This page will provide links to:

AMREF UK on Katine

21 May, 2008

This page will provide links to:

A baseline household survey was carried out in January 2008. The full text of the report of the survey is available here

The results are discussed on the Katine blog

My comments to AMREF on the baseline survey are available on the Guardian website, or here on the Evaluating Katine blog

Contents of the report

Executive Summary ………………………………………………………………………………….5

I. Background ………………………………………………………………………………………..10

2. Household Characteristics……………………………………………………………………14

3. Household Water Sources …………………………………………………………………….15

4. Household Sanitation and Hygiene………………………………………………………..20

5. Reproductive Health ……………………………………………………………………………23

6. HIV/AIDS Knowledge …………………………………………………………………………..26

7. Fever/Malaria …………………………………………………………………………………….31

8. Home-based care and community sensitization — Village Health Teams……34

9. Household Food Security and Livelihood ………………………………………………..35

10.Conclusions and Recommendations ……………………………………………………..39

This AMREF document is available on the Guardian newspaper Katine website, in an article titled “Stakeholders question timescale of Katine project

I posted the following comments:

“I was pleased to see the article about the recent stakeholder meeting held in Katine (“Stakeholders question timescale of Katine project”) and to be able to access online a record of the meeting (“Katine stakeholder meeting and Preliminary project steering committee meeting April 3rd 2008″)

I would hope that further meetings like this are also shared on the Katine website. In the process, I hope that some more detail is provided on the participants who are not government representatives. It seemed that in this meeting almost all participants were government officials or representatives. If that was meant to be so, it would be useful to make that clear. Similarly, records of future meetings should be very clear on who they were meant to include.

My main reason for emphasising this point is that one of the evaluation criteria I will be using (as the external monitor/evaluator) is equity. This means fairness of process as well as fairness of result. There is a second dimension here as well, that of transparency. If a record is kept of the participants in such meetings it will be possible for myself, the Guardian journalist (Richard Kavuma) and anyone else, to make follow up contact with the meeting participants later on, both to hear their views of the meeting, and of what has happened thereafter.”

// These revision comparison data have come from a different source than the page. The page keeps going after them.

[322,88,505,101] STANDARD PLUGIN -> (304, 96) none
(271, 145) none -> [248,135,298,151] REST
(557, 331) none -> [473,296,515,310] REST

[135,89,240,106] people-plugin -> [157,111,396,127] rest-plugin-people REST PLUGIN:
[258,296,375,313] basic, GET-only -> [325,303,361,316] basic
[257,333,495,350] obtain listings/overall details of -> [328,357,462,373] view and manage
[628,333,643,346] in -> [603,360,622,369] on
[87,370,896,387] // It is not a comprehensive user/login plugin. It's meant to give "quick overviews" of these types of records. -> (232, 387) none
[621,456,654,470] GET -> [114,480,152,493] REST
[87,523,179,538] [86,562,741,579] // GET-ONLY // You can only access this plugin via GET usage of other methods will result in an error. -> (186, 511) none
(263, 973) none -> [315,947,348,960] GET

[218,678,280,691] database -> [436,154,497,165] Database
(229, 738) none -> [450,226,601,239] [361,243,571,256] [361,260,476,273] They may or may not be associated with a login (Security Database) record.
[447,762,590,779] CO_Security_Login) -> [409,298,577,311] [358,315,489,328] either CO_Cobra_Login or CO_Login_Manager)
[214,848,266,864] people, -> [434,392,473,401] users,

In September 2007 I suggested that AMREF should develop a Disclosure Policy to govern what sort of information it should make publicly available, and under what circumstances. Such policies have been adopted by other international organisations such as the World Bank and Action Aid.

In November 2007 AMREF’s Board approved their Open Information Policy, and it was subsequently made available on the AMREF website. ( NB: It is possible this document was already under discussion before my suggestion was made)

After reading the Open Information Policy (OIP) and associated Implementation Plan I provided feedback on a number of areas:

Positive developments

  • The OIP has been drafted, approved and made public
  • There is an associated implementation plan, with targets and responsible persons
  • There is a proposal in the OIP to annually review compliance/implementation of the policy
  • The OIP will include information on AMREF’s human resource policies
  • The intention to provide information on AMREF’s partners on AMREF’s websites. It is surprising how often they are not listed on aid agencies websites, or if they are, how hard it is to find this information

Areas for further attention

  • Although the OIP refers to public sharing of information about “Feedback: A periodic presentation of our stakeholders’ views of us and our performance through annual reports and reports of external evaluations conducted by donors, in conjunction with AMREF”, this has not yet been included in the Implementation Plan
  • The one conspicuous gap/omission in the Implementation Plan is project documentation. Possibly the most important of these would be project memorandums/agreements with donors, progress reports and evaluation reports. Given the number of these it would make sense for AMREF to do what they do in libraries when re-classifying books: start uploading this info on all new projects started this year and thereafter, and when time permits upload info on old projects (esp. those still in operation).
  • Both the household and community baseline surveys recently carried out in Katine have generated sets of data that would be of interest and value to other parties outside AMREF, both within Uganda and outside. Unfortunately it is common practice for aid organisations to not routinely make this information public. Ideally the Katine survey data should routinely be made public. The only proviso being that in the case of household survey data respondents’ names should be replaced by ID numbers, to preserve anonymity. Or, where the survey is about politically or socially sensitive issues). The village profile data should be especially useful to other NGOs working in the Katine area (8 or more). It would also be useful to external evaluators, both myself and any mid-term review teams, as a continuing record of where AMREF is doing what.
  • Given the volume of information that will be involved it will be essential that the new AMREF website has clear and usable ways that visitors can navigate around the webs site. There are at least three ways, all of which need to be offered: (a)a good key word search facility, such as that provided by Google, focused on AMREF’s own website, (b) a site map showing how the pages of the website are linked to each other, usually shown in a tree diagram form, (c) well structured pages that show what is available on other web pages e.g. by using tabbed menus at the top, etc.